WORK ORDER → Where an image appears, leave it out; otherwise repeat the data exactly.

====== DATA FOR THE TASK ======

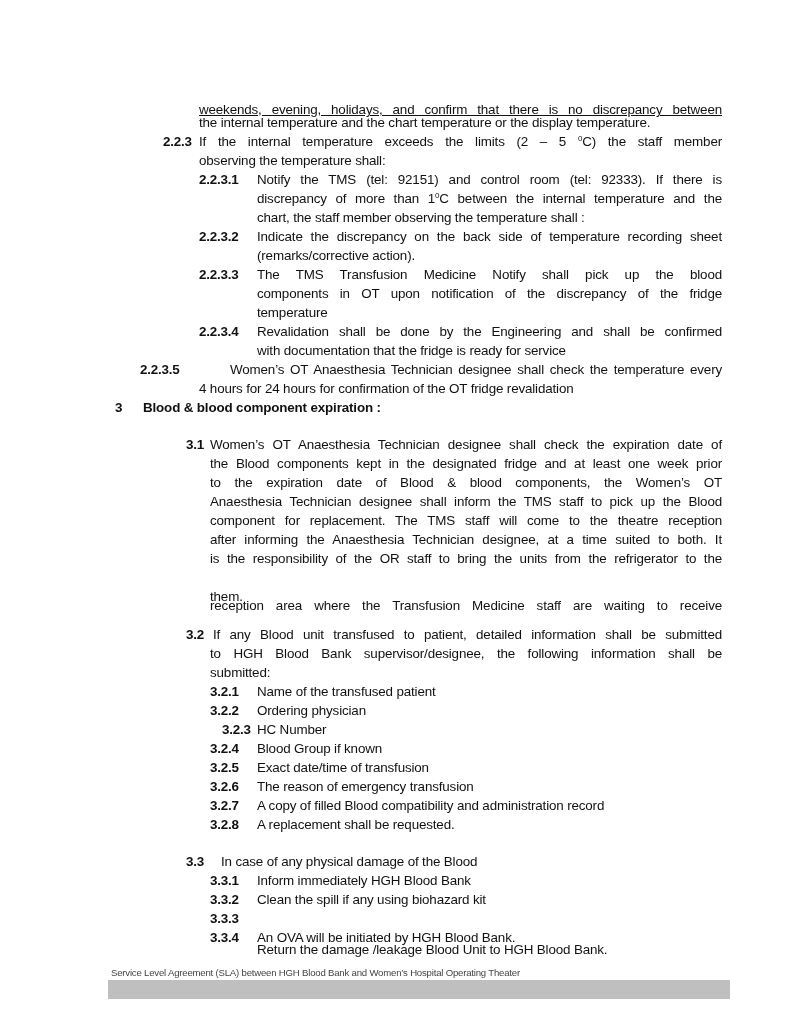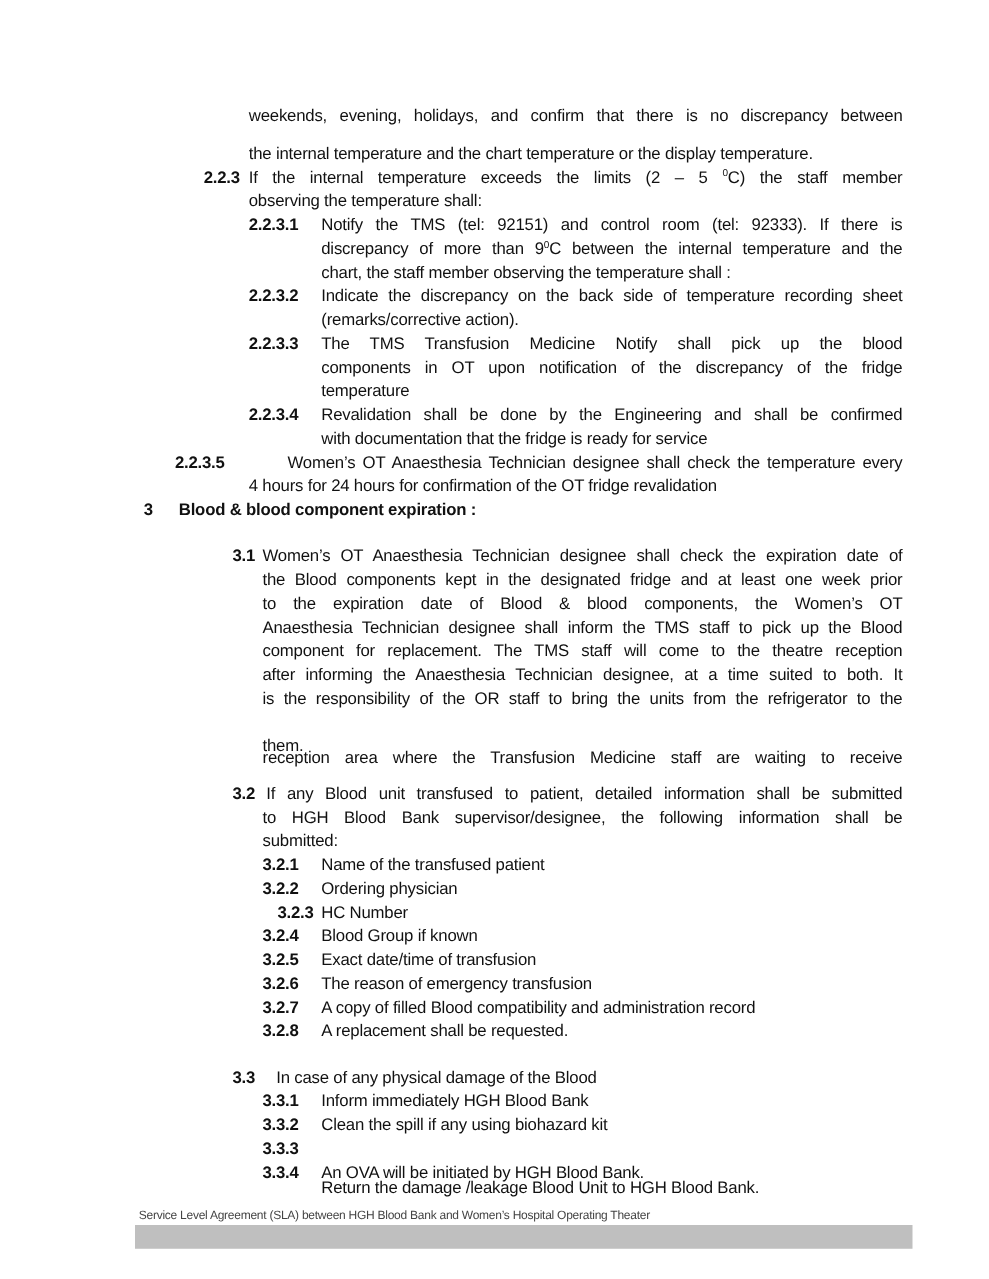--- a/index.html
+++ b/index.html
@@ -11,30 +11,30 @@
   .num { position: absolute; font-size: 13.4px; line-height: 19px; font-weight: bold; white-space: nowrap; letter-spacing: -0.2px; }
   sup { font-size: 8px; line-height: 0; vertical-align: 5px; }
   .footer-text { position: absolute; left: 111px; top: 967px; font-size: 9.6px; line-height: 12px; color: #444; white-space: nowrap; letter-spacing: -0.2px; }
   .footer-bar { position: absolute; left: 108px; top: 980px; width: 622px; height: 19px; background: #bfbfbf; }
 </style>
 </head>
 <body>
 
 <div>
 
-  <div class="ln just" style="left:199px; top:83px; width:523px;">weekends, evening, holidays, and confirm that there is no discrepancy between</div>
+  <div class="ln just" style="left:199px; top:100px; width:523px;text-decoration:underline;">weekends, evening, holidays, and confirm that there is no discrepancy between</div>
   <div class="ln" style="left:199px; top:113px;">the internal temperature and the chart temperature or the display temperature.</div>
 
   <div class="num" style="left:163px; top:132px;">2.2.3</div>
   <div class="ln just" style="left:199px; top:132px; width:523px;"><span>If the internal temperature exceeds the limits (2 – 5 </span><sup>0</sup><span>C) the staff member</span></div>
   <div class="ln" style="left:199px; top:151px;text-align:right;">observing the temperature shall:</div>
 
   <div class="num" style="left:199px; top:170px;">2.2.3.1</div>
   <div class="ln just" style="left:257px; top:170px; width:465px;">Notify the TMS (tel: 92151) and control room (tel: 92333). If there is</div>
-  <div class="ln just" style="left:257px; top:189px; width:465px;"><span>discrepancy of more than 9</span><sup>0</sup><span>C between the internal temperature and the</span></div>
+  <div class="ln just" style="left:257px; top:189px; width:465px;"><span>discrepancy of more than 1</span><sup>0</sup><span>C between the internal temperature and the</span></div>
   <div class="ln" style="left:257px; top:208px;">chart, the staff member observing the temperature shall :</div>
 
   <div class="num" style="left:199px; top:227px;">2.2.3.2</div>
   <div class="ln just" style="left:257px; top:227px; width:465px;">Indicate the discrepancy on the back side of temperature recording sheet</div>
   <div class="ln" style="left:257px; top:246px;">(remarks/corrective action).</div>
 
   <div class="num" style="left:199px; top:265px;">2.2.3.3</div>
   <div class="ln just" style="left:257px; top:265px; width:465px;">The TMS Transfusion Medicine Notify shall pick up the blood</div>
   <div class="ln just" style="left:257px; top:284px; width:465px;">components in OT upon notification of the discrepancy of the fridge</div>
   <div class="ln" style="left:257px; top:303px;">temperature</div>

======

ANSWER FOR THE TASK →
--- a/index.html
+++ b/index.html
@@ -11,30 +11,30 @@
   .num { position: absolute; font-size: 13.4px; line-height: 19px; font-weight: bold; white-space: nowrap; letter-spacing: -0.2px; }
   sup { font-size: 8px; line-height: 0; vertical-align: 5px; }
   .footer-text { position: absolute; left: 111px; top: 967px; font-size: 9.6px; line-height: 12px; color: #444; white-space: nowrap; letter-spacing: -0.2px; }
   .footer-bar { position: absolute; left: 108px; top: 980px; width: 622px; height: 19px; background: #bfbfbf; }
 </style>
 </head>
 <body>
 
 <div>
 
-  <div class="ln just" style="left:199px; top:83px; width:523px;">weekends, evening, holidays, and confirm that there is no discrepancy between</div>
+  <div class="ln just" style="left:199px; top:100px; width:523px;text-decoration:underline;">weekends, evening, holidays, and confirm that there is no discrepancy between</div>
   <div class="ln" style="left:199px; top:113px;">the internal temperature and the chart temperature or the display temperature.</div>
 
   <div class="num" style="left:163px; top:132px;">2.2.3</div>
   <div class="ln just" style="left:199px; top:132px; width:523px;"><span>If the internal temperature exceeds the limits (2 – 5 </span><sup>0</sup><span>C) the staff member</span></div>
   <div class="ln" style="left:199px; top:151px;text-align:right;">observing the temperature shall:</div>
 
   <div class="num" style="left:199px; top:170px;">2.2.3.1</div>
   <div class="ln just" style="left:257px; top:170px; width:465px;">Notify the TMS (tel: 92151) and control room (tel: 92333). If there is</div>
-  <div class="ln just" style="left:257px; top:189px; width:465px;"><span>discrepancy of more than 9</span><sup>0</sup><span>C between the internal temperature and the</span></div>
+  <div class="ln just" style="left:257px; top:189px; width:465px;"><span>discrepancy of more than 1</span><sup>0</sup><span>C between the internal temperature and the</span></div>
   <div class="ln" style="left:257px; top:208px;">chart, the staff member observing the temperature shall :</div>
 
   <div class="num" style="left:199px; top:227px;">2.2.3.2</div>
   <div class="ln just" style="left:257px; top:227px; width:465px;">Indicate the discrepancy on the back side of temperature recording sheet</div>
   <div class="ln" style="left:257px; top:246px;">(remarks/corrective action).</div>
 
   <div class="num" style="left:199px; top:265px;">2.2.3.3</div>
   <div class="ln just" style="left:257px; top:265px; width:465px;">The TMS Transfusion Medicine Notify shall pick up the blood</div>
   <div class="ln just" style="left:257px; top:284px; width:465px;">components in OT upon notification of the discrepancy of the fridge</div>
   <div class="ln" style="left:257px; top:303px;">temperature</div>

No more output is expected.